Skill goes in. Durable workflow comes out. Free, offline, and deterministic.
npx tenure ./skill # fix it
npx tenure score ./skill # see what's broken
npx tenure openclaw-skills # compile to .skillx
npx tenure run ./skill # print localhost Temporal run commandAll commands run locally. No account. No API key. No network calls. No tokens consumed.
Your 10-step agent succeeds 60% of the time. Tool calls fail 3–15% in production. At 95% per-step reliability, a 10-step workflow lands at 60% end-to-end. A 20-step workflow hits 36%. Every framework treats this as an edge case. It's not. It's math.

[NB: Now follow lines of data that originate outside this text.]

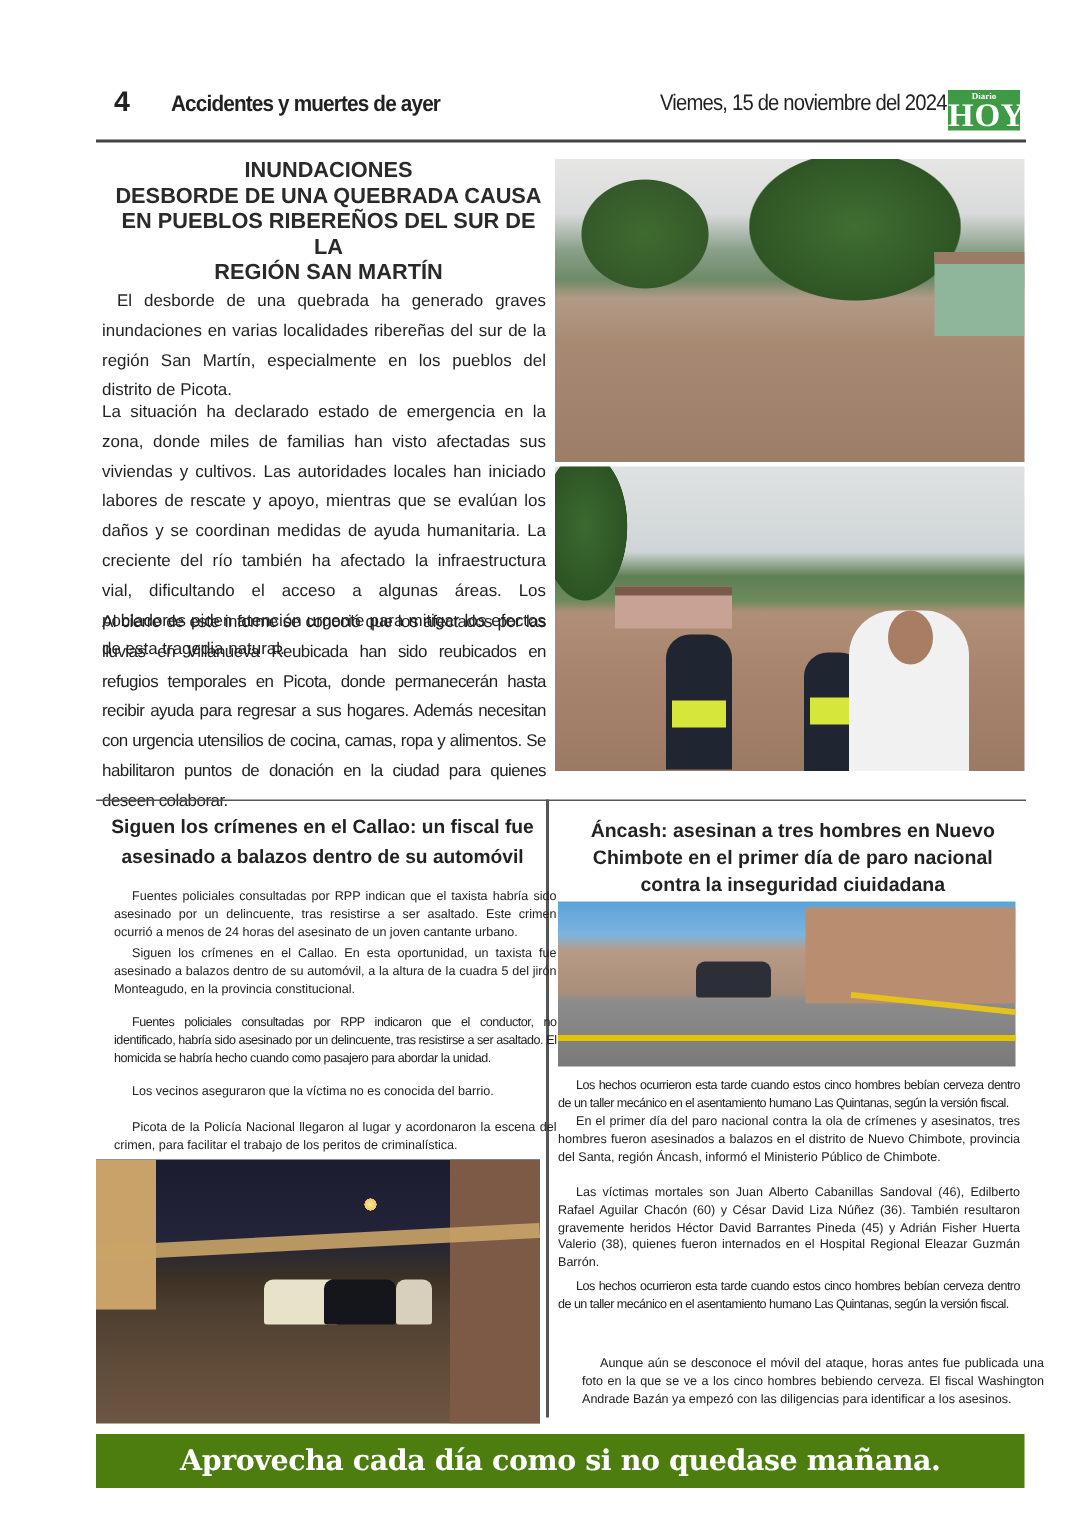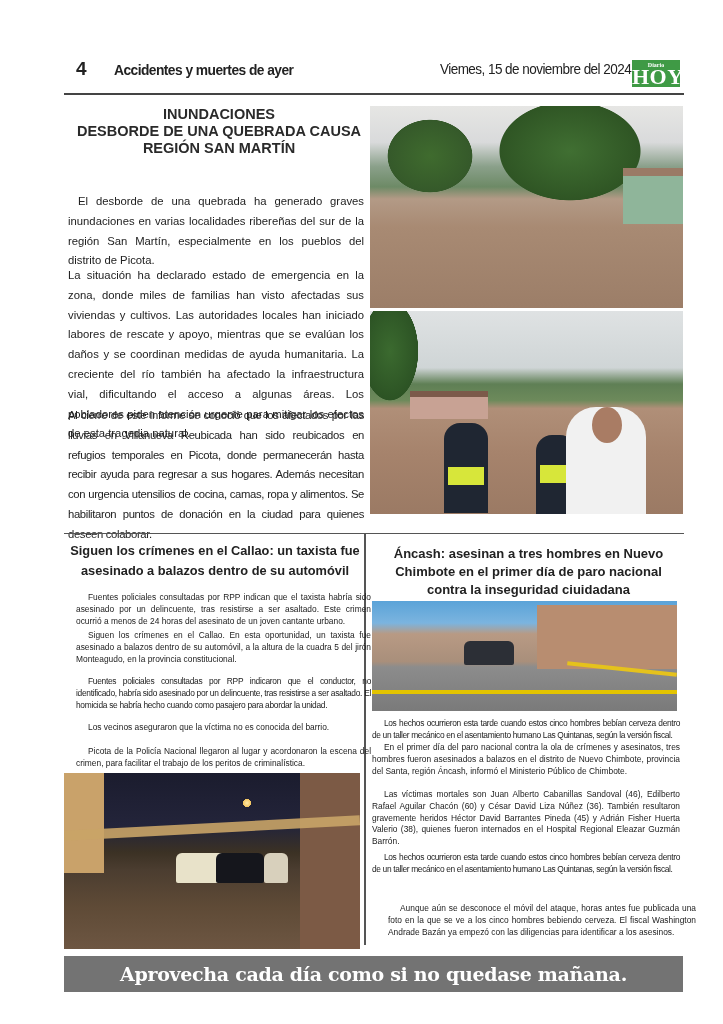--- a/index.html
+++ b/index.html
@@ -85,6 +85,7 @@
 <div class="top-title">
   <div>INUNDACIONES</div>
   <div>DESBORDE DE UNA QUEBRADA  CAUSA</div>
+  <div>EN PUEBLOS RIBEREÑOS DEL SUR DE LA</div>
   <div>REGIÓN SAN MARTÍN</div>
 </div>
 <p class="top-body p1" style="margin:0">El desborde de una quebrada ha generado graves inundaciones en varias localidades ribereñas del sur de la región San Martín, especialmente en los pueblos del distrito de Picota.</p>

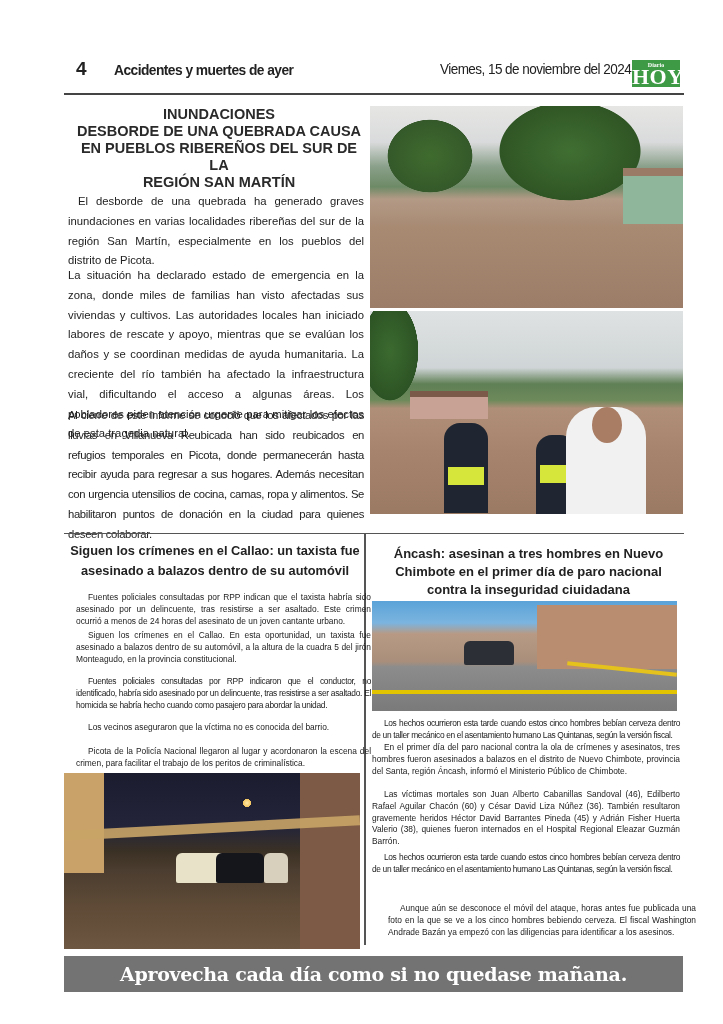--- a/index.html
+++ b/index.html
@@ -110,7 +110,7 @@
 <div class="mid-rule"></div>
 <div class="col-rule"></div>
 
-<div class="callao-title">Siguen los crímenes en el Callao: un taxista fue asesinado a balazos dentro de su automóvil</div>
+<div class="callao-title">Siguen los crímenes en el Callao: un fiscal fue asesinado a balazos dentro de su automóvil</div>
 <div class="callao">
   <p class="small-body p ind" style="margin:0; top:592px;">Fuentes policiales consultadas por RPP indican que el taxista habría sido asesinado por un delincuente, tras resistirse a ser asaltado. Este crimen ocurrió a menos de 24 horas del asesinato de un joven cantante urbano.</p>
   <p class="small-body p ind" style="margin:0; top:630px;">Siguen los crímenes en el Callao. En esta oportunidad, un taxista fue asesinado a balazos dentro de su automóvil, a la altura de la cuadra 5 del jirón Monteagudo, en la provincia constitucional.</p>

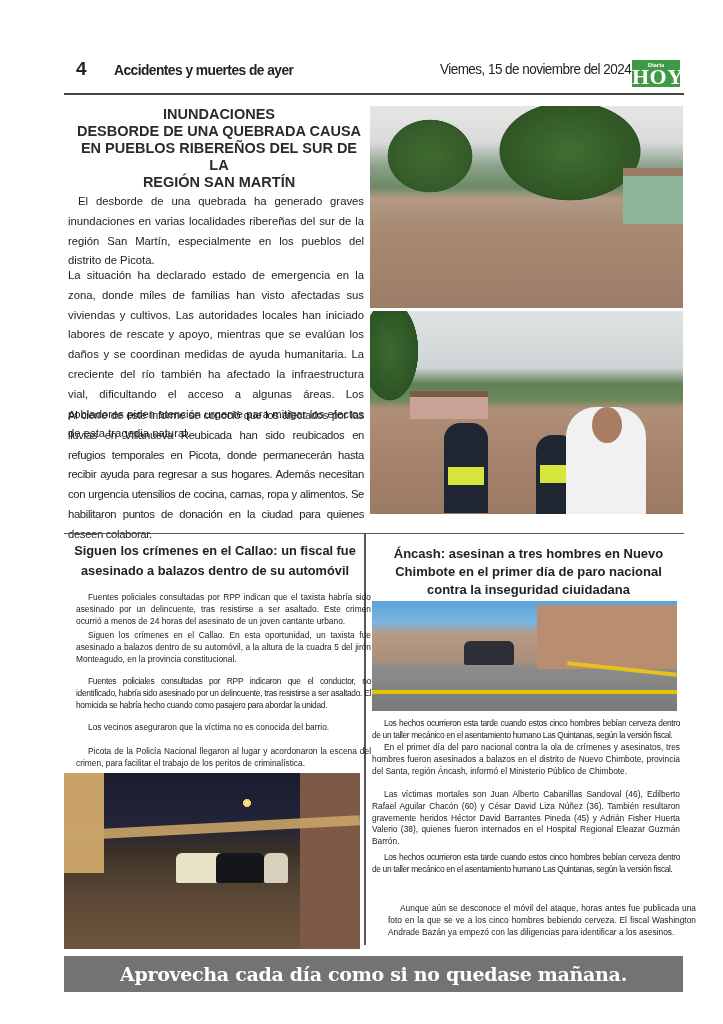--- a/index.html
+++ b/index.html
@@ -66,7 +66,7 @@
   .ancash-photo .curb { position: absolute; right: 0; top: 66px; width: 110px; height: 4px; background: #e5c21c; transform: rotate(6deg); }
   .ancash .p { position: absolute; left: 372px; width: 308px; }
 
-  .banner { position: absolute; left: 64px; top: 956px; width: 619px; height: 36px; background: #737373; color: #fff; text-align: center; font-family: "DejaVu Serif", serif; font-weight: bold; font-size: 19px; line-height: 36px; letter-spacing: -0.3px; }
+  .banner { position: absolute; left: 64px; top: 956px; width: 619px; height: 36px; background: #4d7c0f; color: #fff; text-align: center; font-family: "DejaVu Serif", serif; font-weight: bold; font-size: 19px; line-height: 36px; letter-spacing: -0.3px; }
 </style>
 </head>
 <body>

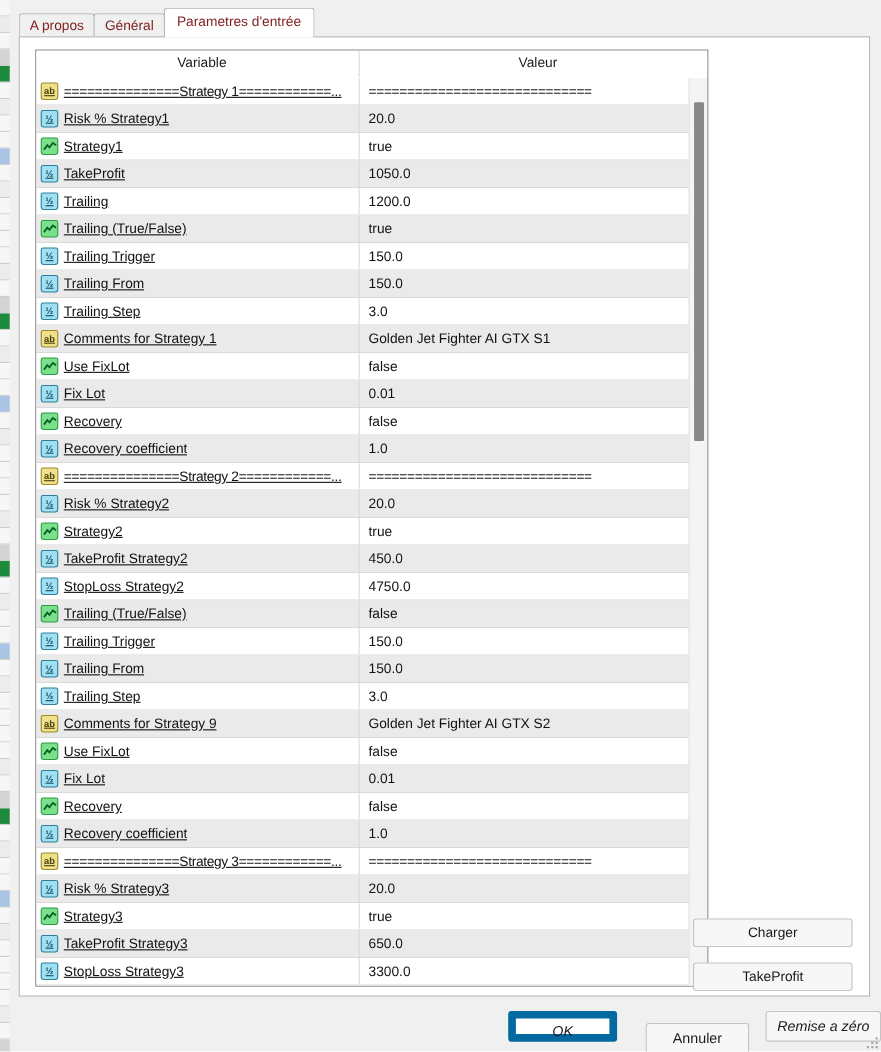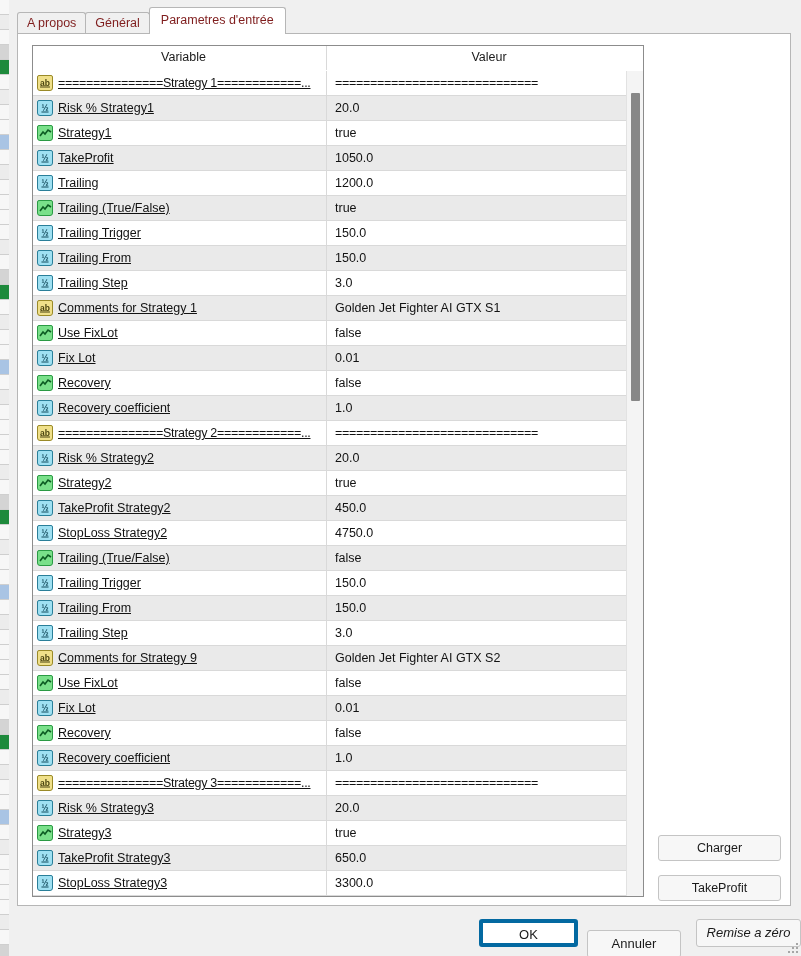--- a/index.html
+++ b/index.html
@@ -221,8 +221,8 @@
   
   .sidebtn {
     position: absolute;
-    left: 640px;
-    width: 123px;
+    left: 612px;
+    width: 145px;
     height: 26px;
     background: #f7f7f7;
     border: 1px solid #c4c4c4;

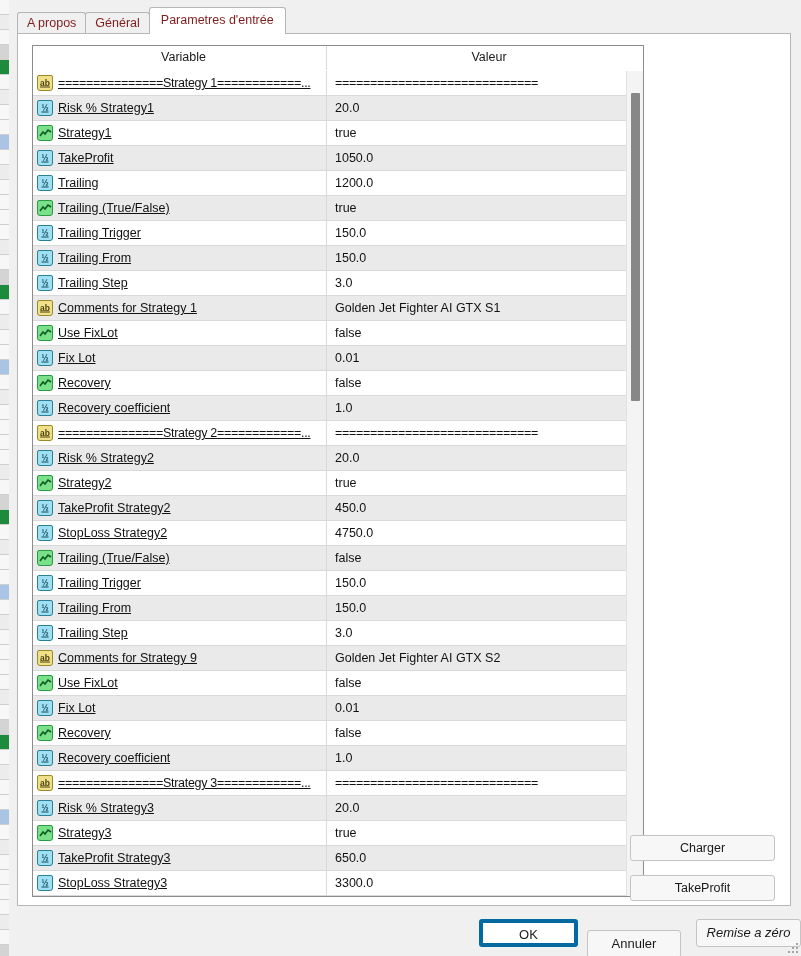--- a/index.html
+++ b/index.html
@@ -252,10 +252,11 @@
     cursor: default;
   }
   #btn-ok {
-    left: 470px; top: 919px; width: 99px;
+    left: 453px; top: 919px; width: 99px;
     background: #ffffff;
-    border: 4px solid #0369a1;
+    border: 7px solid #0369a1;
     line-height: 24px;
+    font-style: italic;
   }
   #btn-annuler     { left: 578px; top: 930px; width: 94px; }
   #btn-remise      { left: 687px; top: 919px; width: 105px; font-style: italic; }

No framework declares whether a step is safe to retry, what happens when a mutation fails halfway, or whether the agent should ask a human before executing. Every skill runs with identical execution guarantees — a web search retries the same way as a payment. tenure fixes this.
npx tenure score ./social-post
tenure score · social-post v1.0
Score: 18/100 · probationary
✗ Crash Recovery 0/20 No checkpoint decomposition. Single wrapper.
✗ Idempotency 0/20 3 mutations, 0 dedup keys.
✗ Compensation 0/20 No rollback on any mutation.
✓ HITL Gates 15/20 Approval prompt detected in step 4.
✗ Budget 3/20 No token cap. Unbounded inference.
Gaps
→ step 2 "generate image with DALL-E" — no retry policy, 3% call failure rate
→ step 3 "post to Twitter" — no idempotency key, retry = duplicate post
→ step 5 "post to LinkedIn" — no compensation, partial failure = inconsistent state
→ no budget enforcement before LLM dispatch
Run npx tenure ./social-post to fix
The agent posted the same tweet four times yesterday. The image generation burned $12 in retries. The LinkedIn post went out but Twitter failed, so the content exists on one platform but not the other with no rollback. The developer found out from a customer.
npx tenure ./social-post
npx tenure ./social-post
Compiling social-post...
step 3 "post to LinkedIn" uses linkedin.posts.create
Tool not in registry. How should this step be classified?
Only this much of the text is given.